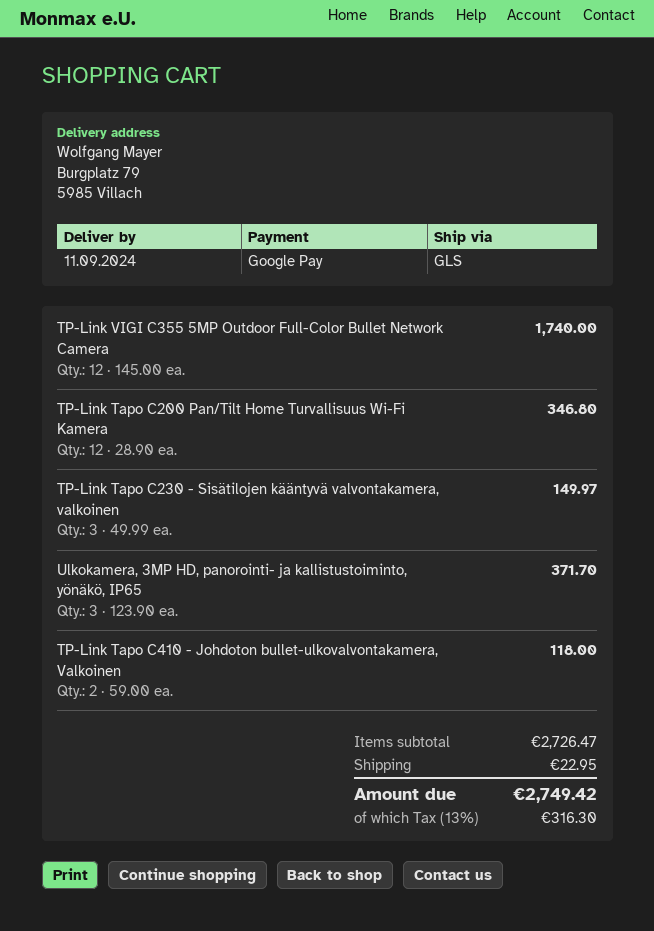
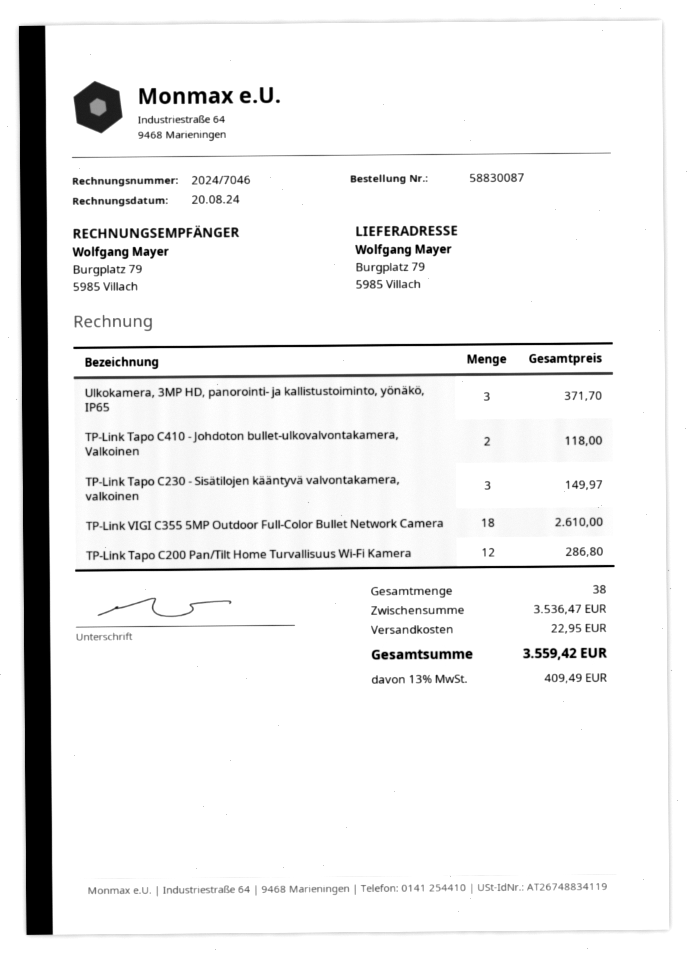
TP-Link VIGI C355 5MP Outdoor Full-Color Bullet Network Camera: 12 for 1740.00 -> 18 for 2610.00
TP-Link Tapo C200 Pan/Tilt Home Turvallisuus Wi-Fi Kamera: 12 for 346.80 -> 12 for 286.80
subtotal: 2726.47 -> 3536.47
tax: 13% = 316.30 -> 13% = 409.49
total: 2749.42 -> 3559.42

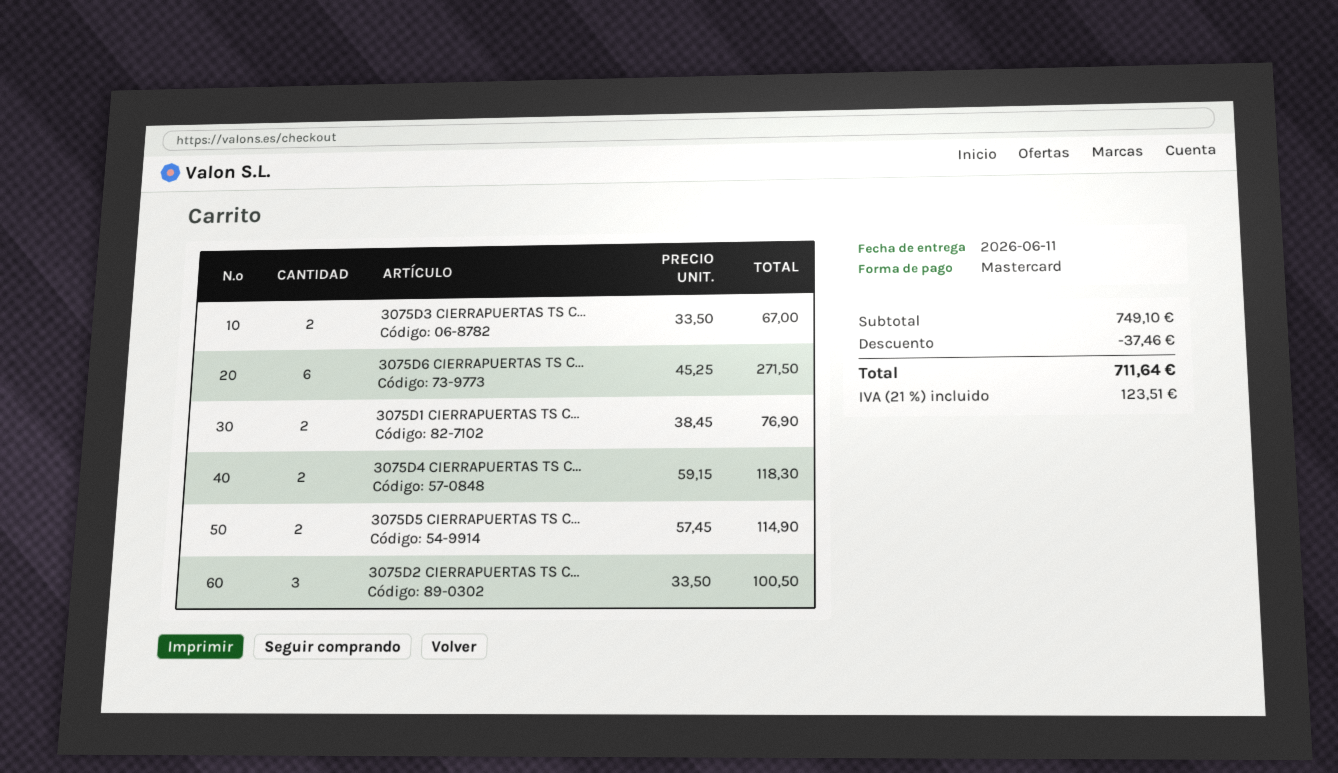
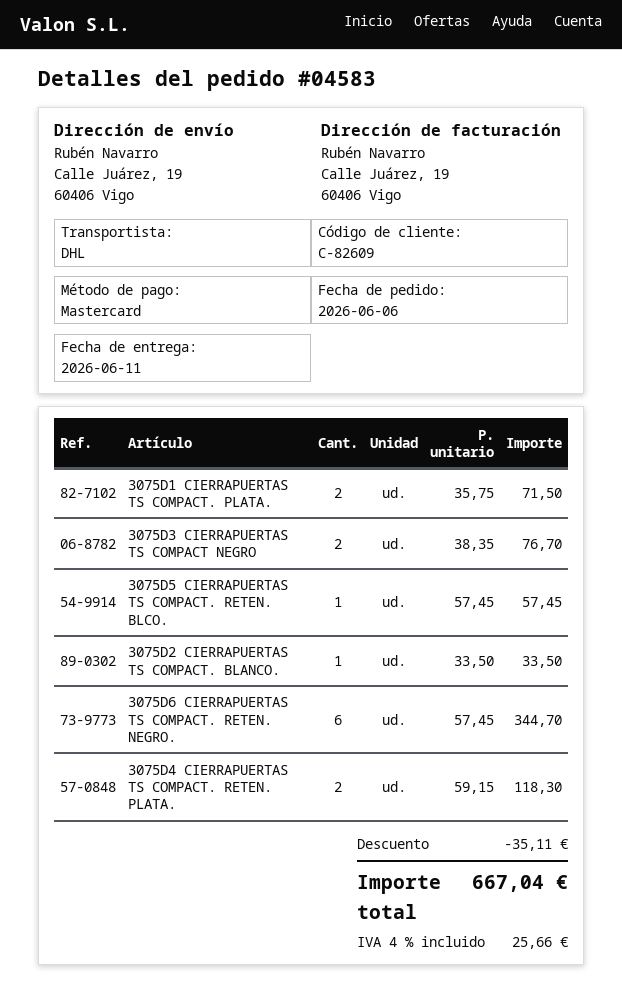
3075D3 CIERRAPUERTAS TS C...: 2 x 33.50 = 67.00 -> 2 x 38.35 = 76.70
3075D6 CIERRAPUERTAS TS C...: 6 x 45.25 = 271.50 -> 6 x 57.45 = 344.70
3075D1 CIERRAPUERTAS TS C...: 2 x 38.45 = 76.90 -> 2 x 35.75 = 71.50
3075D5 CIERRAPUERTAS TS C...: 2 x 57.45 = 114.90 -> 1 x 57.45 = 57.45
3075D2 CIERRAPUERTAS TS C...: 3 x 33.50 = 100.50 -> 1 x 33.50 = 33.50
discount: 37.46 -> 35.11
tax: 21% = 123.51 -> 4% = 25.66
total: 711.64 -> 667.04

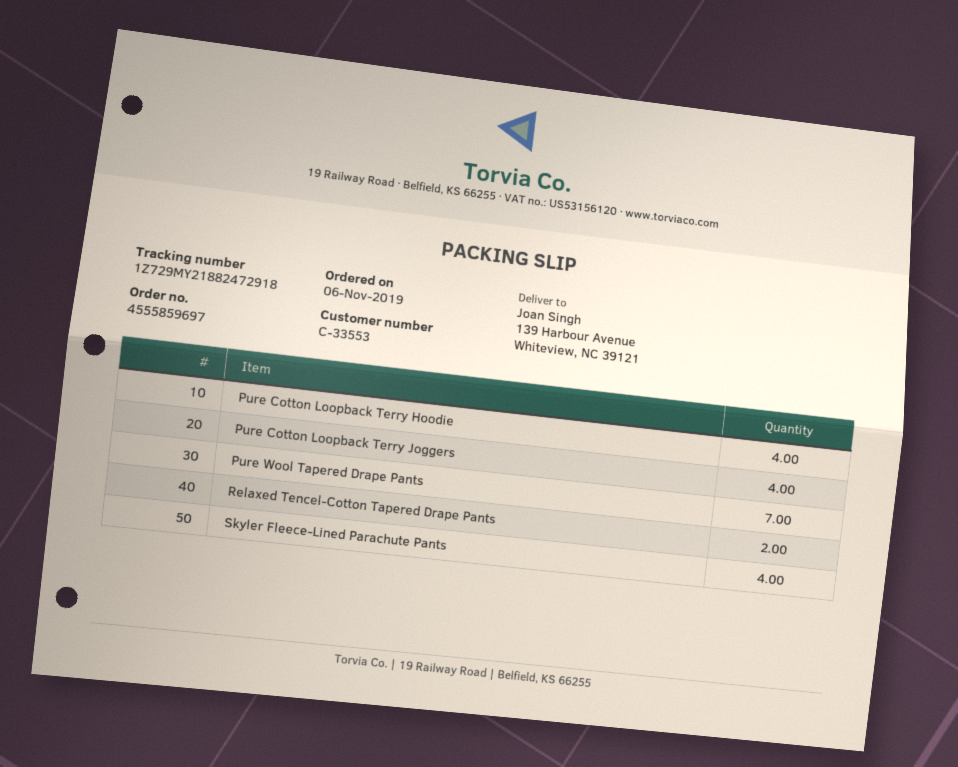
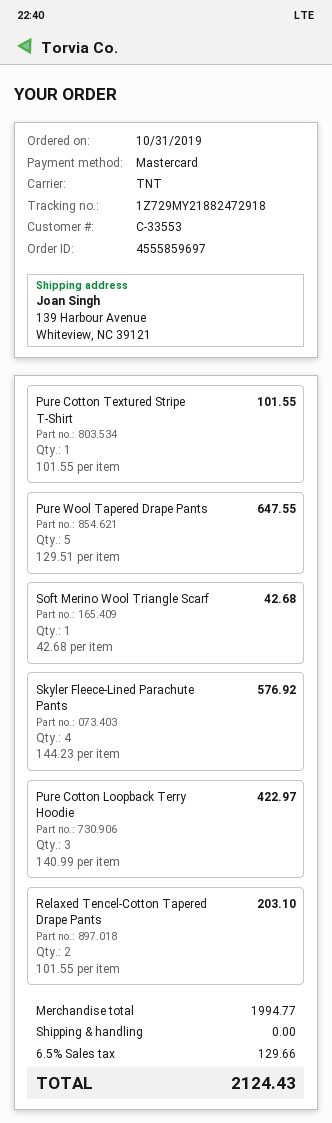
order date: 2019-11-06 -> 2019-10-31
Pure Cotton Loopback Terry Hoodie: 4 -> 3
Pure Cotton Loopback Terry Joggers: 4 -> none
Pure Wool Tapered Drape Pants: 7 -> 5
Pure Cotton Textured Stripe T-Shirt: none -> 1
Soft Merino Wool Triangle Scarf: none -> 1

- [PROBLEM DETAILS]
Repeat all the records exactly, images excluded.

- [RESULT]
TP-Link VIGI C355 5MP Outdoor Full-Color Bullet Network Camera: 12 for 1740.00 -> 18 for 2610.00
TP-Link Tapo C200 Pan/Tilt Home Turvallisuus Wi-Fi Kamera: 12 for 346.80 -> 12 for 286.80
subtotal: 2726.47 -> 3536.47
tax: 13% = 316.30 -> 13% = 409.49
total: 2749.42 -> 3559.42

3075D3 CIERRAPUERTAS TS C...: 2 x 33.50 = 67.00 -> 2 x 38.35 = 76.70
3075D6 CIERRAPUERTAS TS C...: 6 x 45.25 = 271.50 -> 6 x 57.45 = 344.70
3075D1 CIERRAPUERTAS TS C...: 2 x 38.45 = 76.90 -> 2 x 35.75 = 71.50
3075D5 CIERRAPUERTAS TS C...: 2 x 57.45 = 114.90 -> 1 x 57.45 = 57.45
3075D2 CIERRAPUERTAS TS C...: 3 x 33.50 = 100.50 -> 1 x 33.50 = 33.50
discount: 37.46 -> 35.11
tax: 21% = 123.51 -> 4% = 25.66
total: 711.64 -> 667.04

order date: 2019-11-06 -> 2019-10-31
Pure Cotton Loopback Terry Hoodie: 4 -> 3
Pure Cotton Loopback Terry Joggers: 4 -> none
Pure Wool Tapered Drape Pants: 7 -> 5
Pure Cotton Textured Stripe T-Shirt: none -> 1
Soft Merino Wool Triangle Scarf: none -> 1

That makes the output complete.